Leah R. Cutter’s “A Stitch in Time” appears in Small Gods, book 6 in the Blaze Ward Presents anthology series.
As Viviane was merely a minor goddess of sewing machines, she didn’t have a real temple to inhabit. She didn’t have a set location either, in the living world, where worshipers came to her.
Instead, she lived in a huge warehouse full of sewing machines that was located in one of those between places, outside of life and time. When someone had need, Viviane went to them, not the other way around.
She didn’t really remember when she’d been alive and traveled through time sequentially as the living did, though she supposed she had, at one point. Possibly from a much earlier time, as the treadle and hand-cranked machines were her favorites.
Even though it was just a warehouse, because it housed a minor goddess, Viviane still called it her temple. It wasn’t much of a temple, though the high peaked ceiling did lend a certain wonderful stillness to the air.

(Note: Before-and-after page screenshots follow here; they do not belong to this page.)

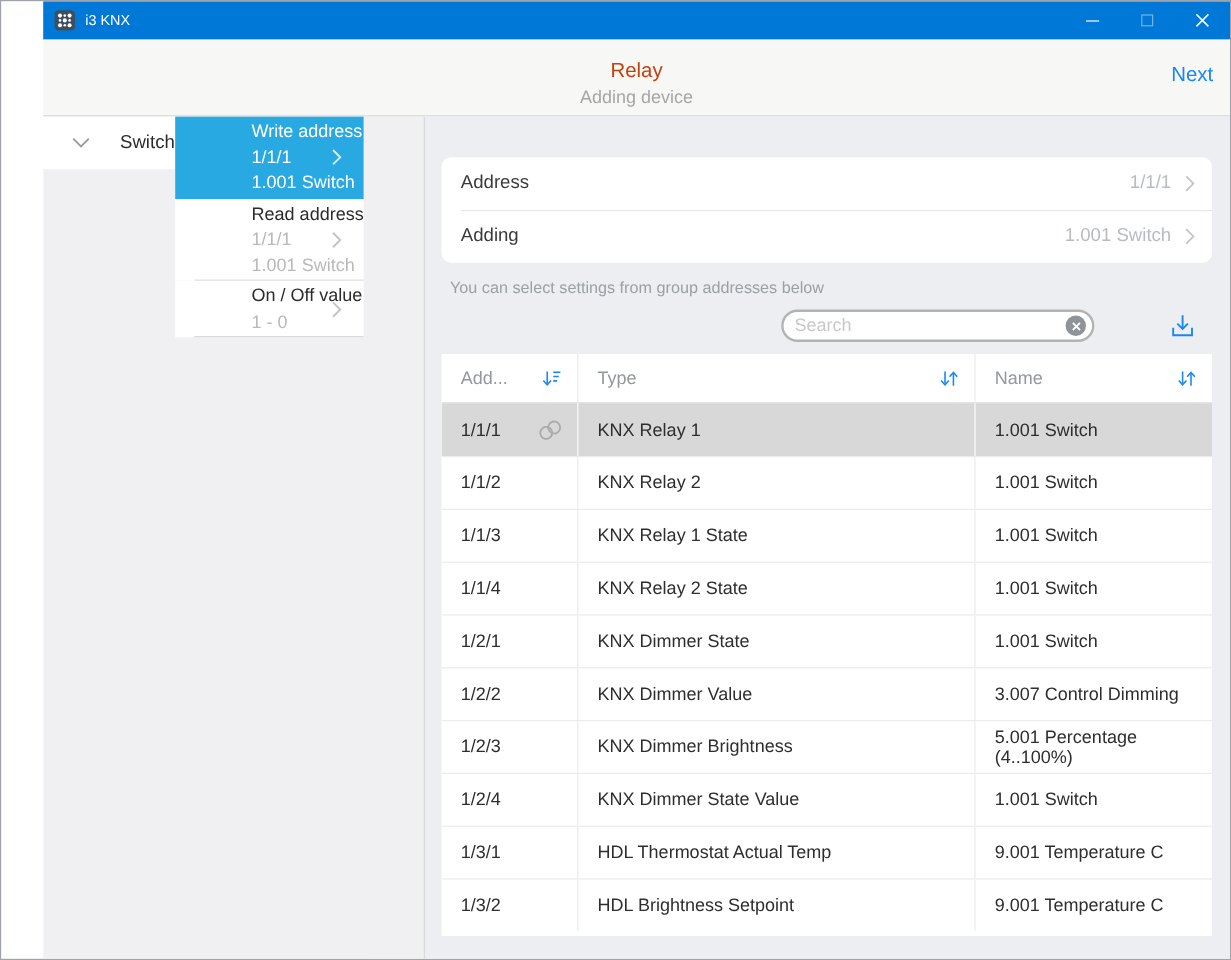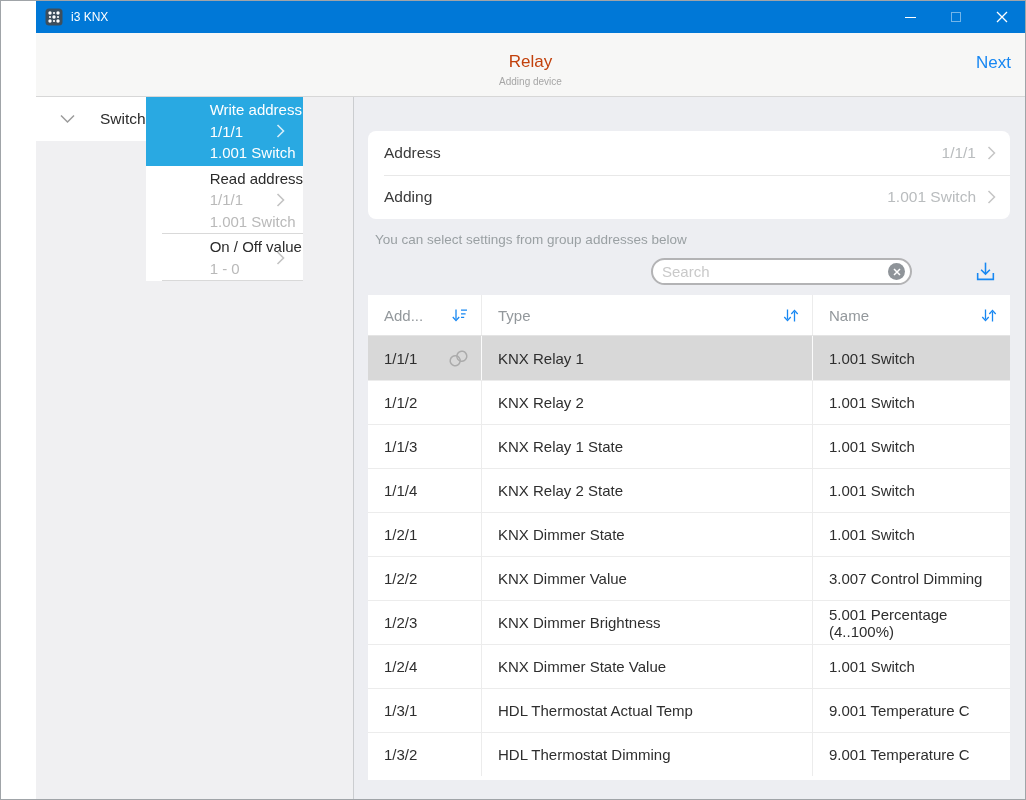--- a/index.html
+++ b/index.html
@@ -25,7 +25,7 @@
            position:relative; display:flex; align-items:center; justify-content:center; }
   .header-center{ display:flex; flex-direction:column; align-items:center; padding-top:10px; }
   .page-title{ font-size:17px; color:#c2410c; }
-  .page-subtitle{ font-size:10px; color:#a6a6a6; margin-top:4px; }
+  .page-subtitle{ font-size:15px; color:#a6a6a6; margin-top:4px; }
   .next-btn{ position:absolute; right:14px; top:50%; transform:translateY(-62%);
              color:#1787f2; font-size:17px; cursor:pointer; text-decoration:none; }
 

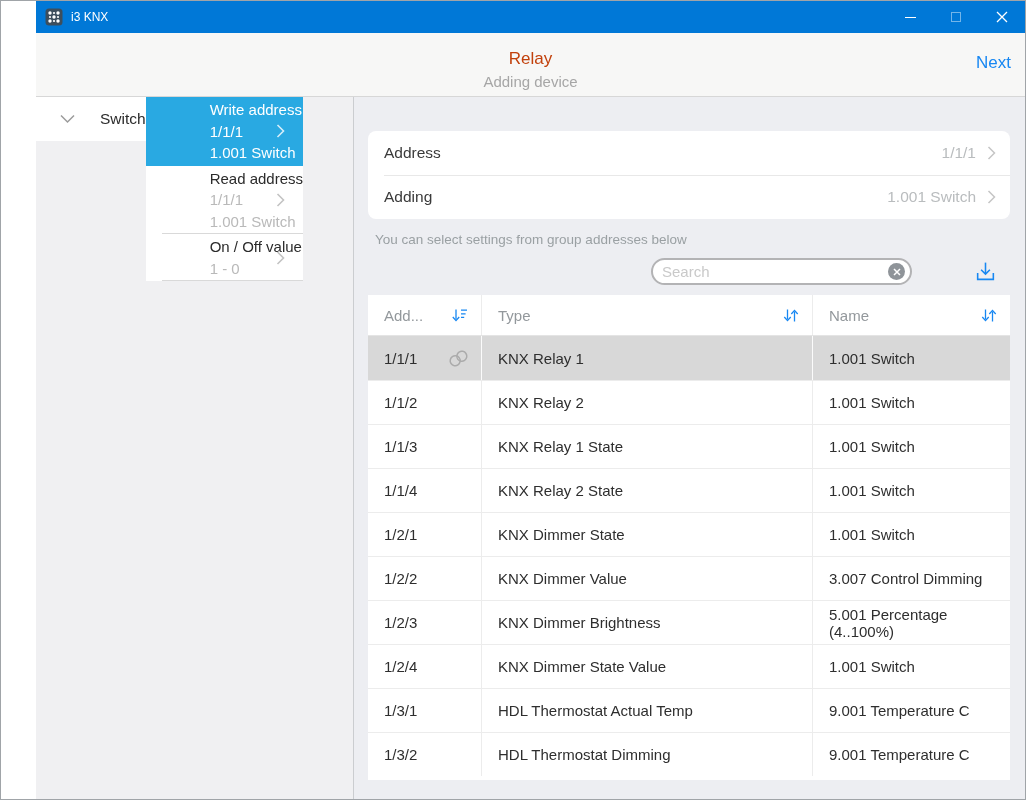--- a/index.html
+++ b/index.html
@@ -364,7 +364,7 @@
                 <span>1/3/2</span>
               </div>
               <div class="td">
-                <span>HDL Thermostat Dimming</span>
+                <span>HDL Brightness Setpoint</span>
               </div>
               <div class="td">
                 <span>9.001 Temperature C</span>

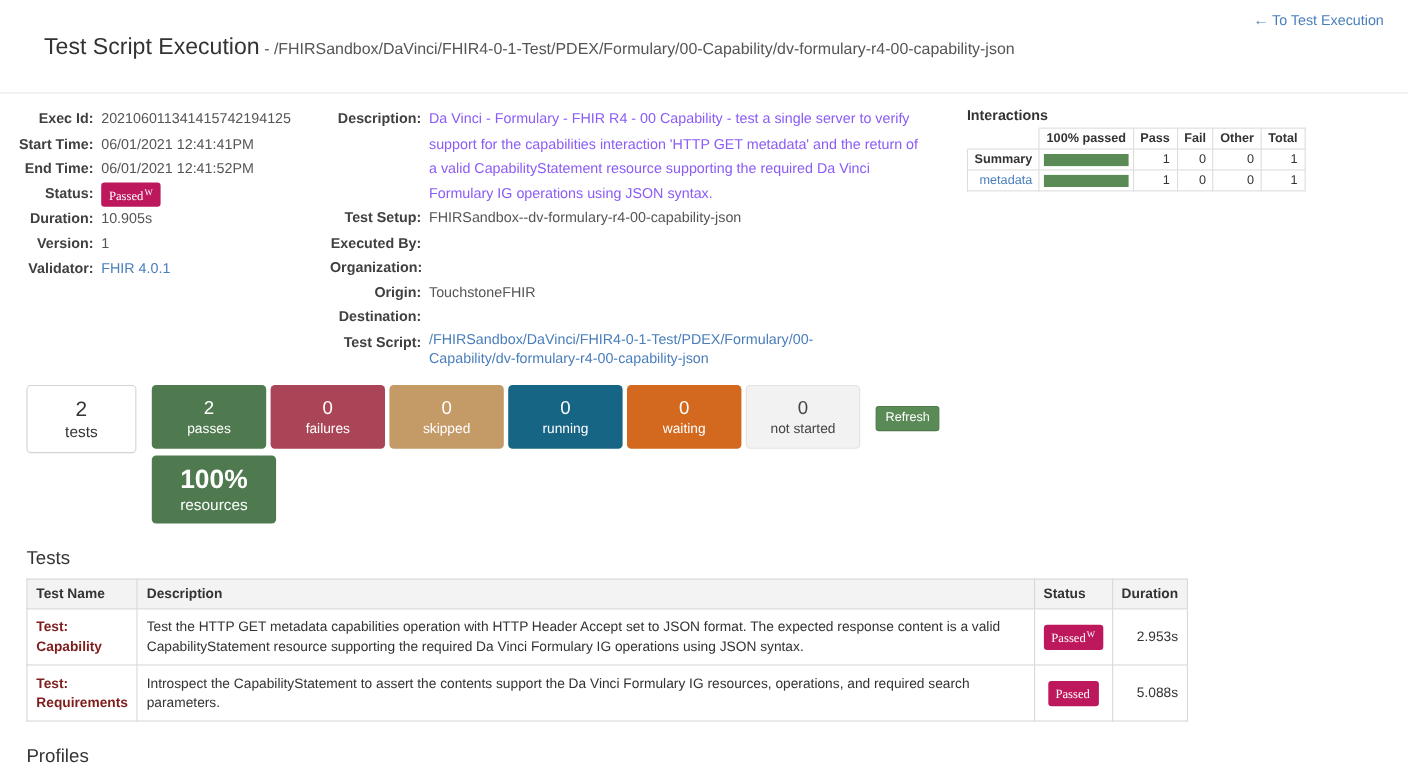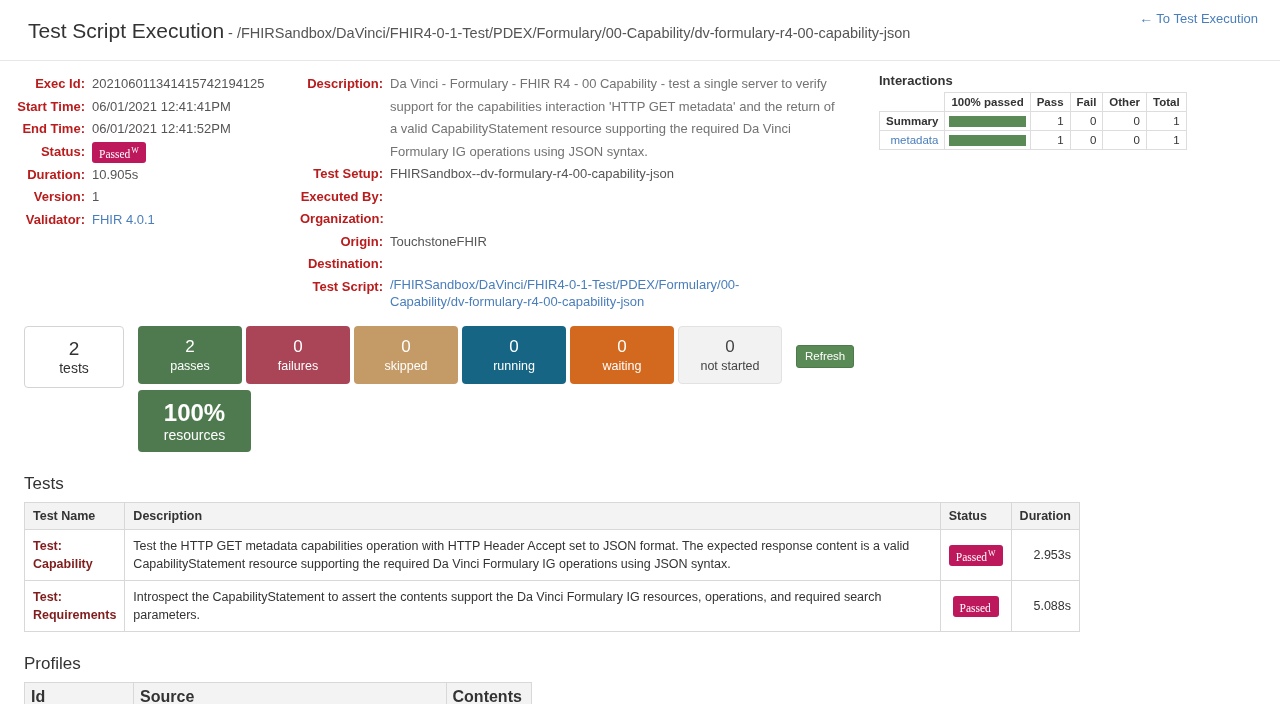--- a/index.html
+++ b/index.html
@@ -24,7 +24,7 @@
     font-size: 21px;
     font-weight: 400;
     color: #333333;
-    margin: 4px;
+    margin: 16px;
     line-height: 26px;
     white-space: nowrap;
   }

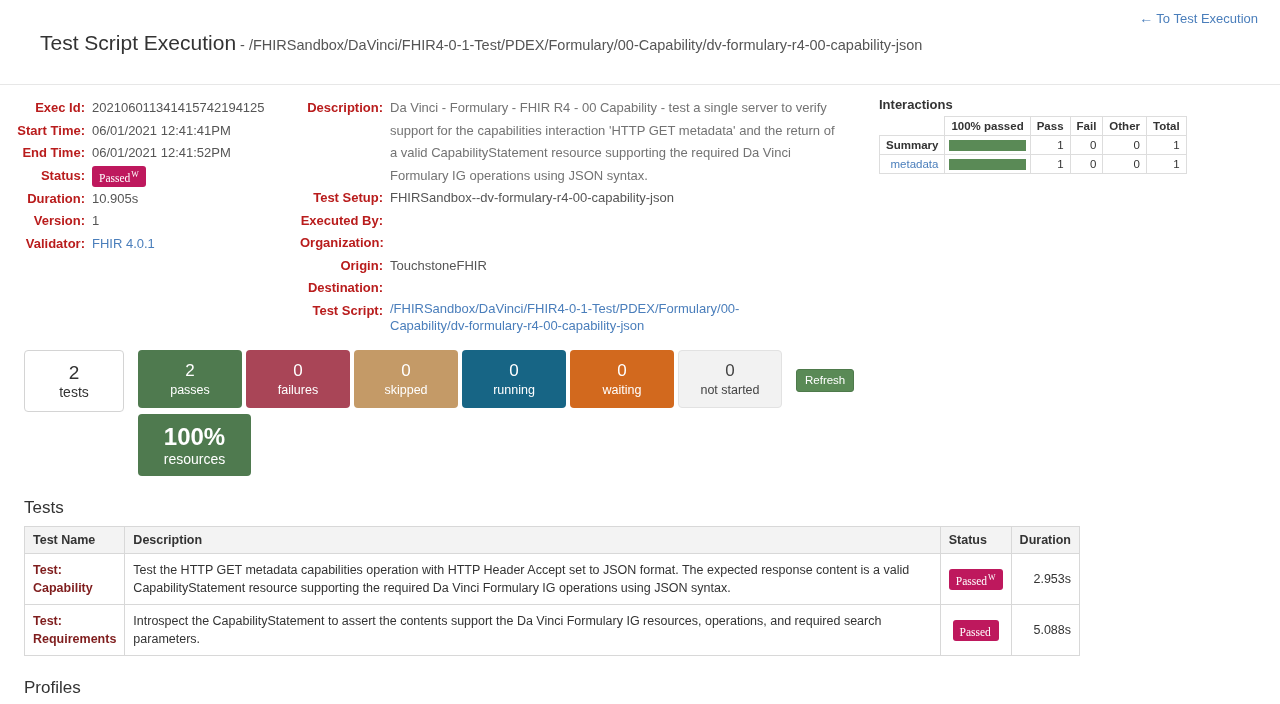--- a/index.html
+++ b/index.html
@@ -59,7 +59,7 @@
   }
   .field-label {
     font-weight: bold;
-    color: #b91c1c;
+    color: #404040;
     text-align: right;
     padding-right: 7px;
     flex: none;

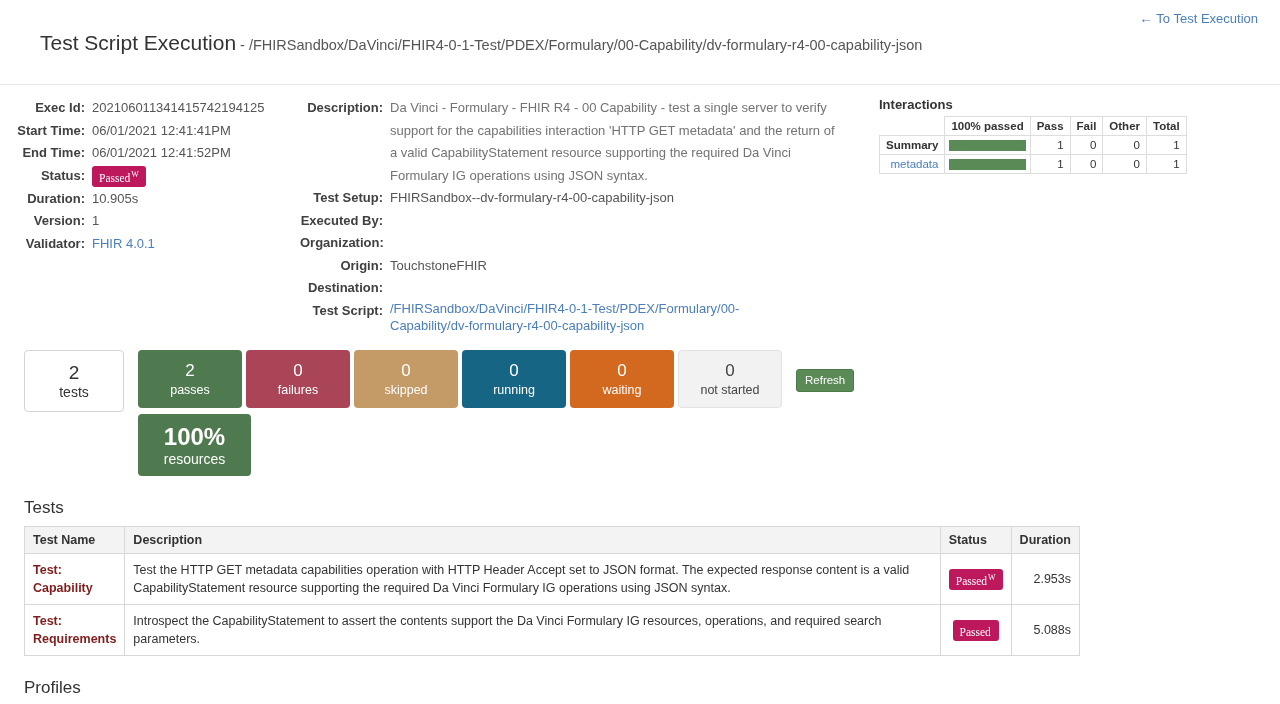--- a/index.html
+++ b/index.html
@@ -70,7 +70,7 @@
   .field-value.link { color: #4a7ebb; }
 
   .desc-value {
-    color: #737373;
+    color: #8b5cf6;
     max-width: 450px;
     line-height: 22.5px;
   }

As the warehouse wasn’t set in a single location, the windows that filled all four walls from floor to ceiling showed different landscapes every day, frequently reflecting whatever Vivian was feeling. Sometimes the view was a forest, rich and verdant, with happy birds singing and shy creatures peering out from under the trees. Sometimes the view was a desert, broad and empty, with impossibly blue skies. Mountains occasionally appeared, or lakes fed by burbling streams.
Never cities, or ruins, or people. No one came to see her. Viviane still did the best she could, despite being lonely now and again.
When the dawn came, Viviane woke from dreamless sleep on her four poster bed tucked into a corner and covered with magnificent quilts, then flowed over to where the machines stood waiting.
—from “A Stitch in Time” by Leah R. Cutter
Which god(s) did you write about in your story, and why?
I originally wrote this story for the Maze & Labyrinths issue of Uncollected Anthology. I couldn’t figure out how to write about a maze. Mazes have to be built.
Then I was looking at one of my machine-stitched quilts one day, and realized that the stitching pattern produced quite a lovely maze.
Which lead to my goddess of sewing machines, who would trap her enemy in a quilted maze. I also used the quote, “A stitch in time saves nine” which is talking about that last stitch that a shroud maker did, stitching the shroud to the dead body, and the nine pound weight at the bottom of the shroud that would sink the body into the depths.
What are you working on now, and what’s fun about what you’re writing?
I just started a new novel in the last couple of days. It’s a new SF universe series, all new characters, new tech, etc. The books will have multiple points of view. I just finished the first chapter with the main character. Part of the fun, at least for me, is discovering how voicy the character is. She has so many opinions, and quite frankly, much more of an edge to her than I’d realized when I was initially thinking about her.
And that’s a big part of the fun for me, making things up and discovering new things along the way.
Your author tag line is “Come someplace new.” Why did you choose this, and why is it important to you?
Years ago, someone at a workshop asked me why I wrote, and how I would describe myself.
Many of the writers in that workshop responded that they viewed themselves as entertainers. That never fit me. Instead, I described myself as your tour guide. I have experienced some weird things in my time, seen some strange sights. I also have some pretty strange things in my head. “Come someplace new” implies that you’re not going alone, I’m coming with you. I’m going to be exploring just as much as my reader it. It really encapsulates what I feel is my relationship with my readers.
Anything you’d like to share with the readers, promotional or otherwise?
I have a new SF series, The Long Run series, starting with Project Nemesis. All of the books are available for preorder. I describe it as Leverage versus Star Trek. It’s all about the capers, and getting away with some of the best cons in the universe. While sticking it to the man.
Leah Cutter writes page-turning, wildly imaginative fiction set in exotic locations, such as a magical New Orleans, the ancient Orient, rural Kentucky, Seattle, Minneapolis, and many others.
She writes fantasy, science fiction, mystery, literary, and horror fiction. Her short fiction has been published in magazines like “Alfred Hitchcock’s Mystery Magazine” and “Talebones”, anthologies like Fiction River, and on the web. Her long fiction has been published both by New York publishers as well as small presses.